* [Task to carry out]: Set down again exactly the lines of the listing below that fall between the line holding "- These cells" and the line holding "3. Về phương án ban hành văn bản", inclusive.

Input: Begin

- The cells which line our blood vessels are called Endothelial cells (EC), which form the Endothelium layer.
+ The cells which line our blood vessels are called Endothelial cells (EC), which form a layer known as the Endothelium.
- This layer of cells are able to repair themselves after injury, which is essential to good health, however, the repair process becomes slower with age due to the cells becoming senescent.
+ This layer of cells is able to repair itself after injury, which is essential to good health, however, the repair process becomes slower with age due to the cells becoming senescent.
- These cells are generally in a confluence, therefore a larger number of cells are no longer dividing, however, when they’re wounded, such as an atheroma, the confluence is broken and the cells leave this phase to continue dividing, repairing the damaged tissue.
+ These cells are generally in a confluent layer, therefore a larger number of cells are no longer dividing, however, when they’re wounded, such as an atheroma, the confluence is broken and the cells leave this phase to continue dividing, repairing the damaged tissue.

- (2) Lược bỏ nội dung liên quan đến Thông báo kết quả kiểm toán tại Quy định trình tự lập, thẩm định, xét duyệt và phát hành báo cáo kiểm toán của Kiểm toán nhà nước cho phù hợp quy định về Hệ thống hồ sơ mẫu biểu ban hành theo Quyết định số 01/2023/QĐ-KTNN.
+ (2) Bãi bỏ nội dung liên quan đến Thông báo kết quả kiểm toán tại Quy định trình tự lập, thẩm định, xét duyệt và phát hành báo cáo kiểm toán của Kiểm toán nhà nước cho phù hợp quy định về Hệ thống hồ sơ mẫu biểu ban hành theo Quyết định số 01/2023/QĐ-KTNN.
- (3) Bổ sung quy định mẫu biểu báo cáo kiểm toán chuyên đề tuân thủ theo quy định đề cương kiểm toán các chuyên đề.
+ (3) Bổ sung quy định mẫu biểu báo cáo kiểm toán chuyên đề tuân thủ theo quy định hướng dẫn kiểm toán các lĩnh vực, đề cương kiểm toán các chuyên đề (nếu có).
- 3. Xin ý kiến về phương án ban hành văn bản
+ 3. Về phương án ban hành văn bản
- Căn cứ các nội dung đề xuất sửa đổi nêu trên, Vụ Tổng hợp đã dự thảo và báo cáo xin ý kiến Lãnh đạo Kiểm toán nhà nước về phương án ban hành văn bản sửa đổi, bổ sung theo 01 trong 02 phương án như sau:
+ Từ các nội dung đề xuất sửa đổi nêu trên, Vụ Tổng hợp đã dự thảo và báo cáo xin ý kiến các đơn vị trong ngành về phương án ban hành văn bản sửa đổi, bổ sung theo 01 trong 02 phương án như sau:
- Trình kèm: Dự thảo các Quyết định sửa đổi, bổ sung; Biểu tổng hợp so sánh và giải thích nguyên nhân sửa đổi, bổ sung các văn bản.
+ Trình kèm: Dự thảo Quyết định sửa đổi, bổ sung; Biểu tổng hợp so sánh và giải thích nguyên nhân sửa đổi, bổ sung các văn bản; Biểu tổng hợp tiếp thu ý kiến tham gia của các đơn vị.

Input: End

* [Task result]:
- These cells are generally in a confluence, therefore a larger number of cells are no longer dividing, however, when they’re wounded, such as an atheroma, the confluence is broken and the cells leave this phase to continue dividing, repairing the damaged tissue.
+ These cells are generally in a confluent layer, therefore a larger number of cells are no longer dividing, however, when they’re wounded, such as an atheroma, the confluence is broken and the cells leave this phase to continue dividing, repairing the damaged tissue.

- (2) Lược bỏ nội dung liên quan đến Thông báo kết quả kiểm toán tại Quy định trình tự lập, thẩm định, xét duyệt và phát hành báo cáo kiểm toán của Kiểm toán nhà nước cho phù hợp quy định về Hệ thống hồ sơ mẫu biểu ban hành theo Quyết định số 01/2023/QĐ-KTNN.
+ (2) Bãi bỏ nội dung liên quan đến Thông báo kết quả kiểm toán tại Quy định trình tự lập, thẩm định, xét duyệt và phát hành báo cáo kiểm toán của Kiểm toán nhà nước cho phù hợp quy định về Hệ thống hồ sơ mẫu biểu ban hành theo Quyết định số 01/2023/QĐ-KTNN.
- (3) Bổ sung quy định mẫu biểu báo cáo kiểm toán chuyên đề tuân thủ theo quy định đề cương kiểm toán các chuyên đề.
+ (3) Bổ sung quy định mẫu biểu báo cáo kiểm toán chuyên đề tuân thủ theo quy định hướng dẫn kiểm toán các lĩnh vực, đề cương kiểm toán các chuyên đề (nếu có).
- 3. Xin ý kiến về phương án ban hành văn bản
+ 3. Về phương án ban hành văn bản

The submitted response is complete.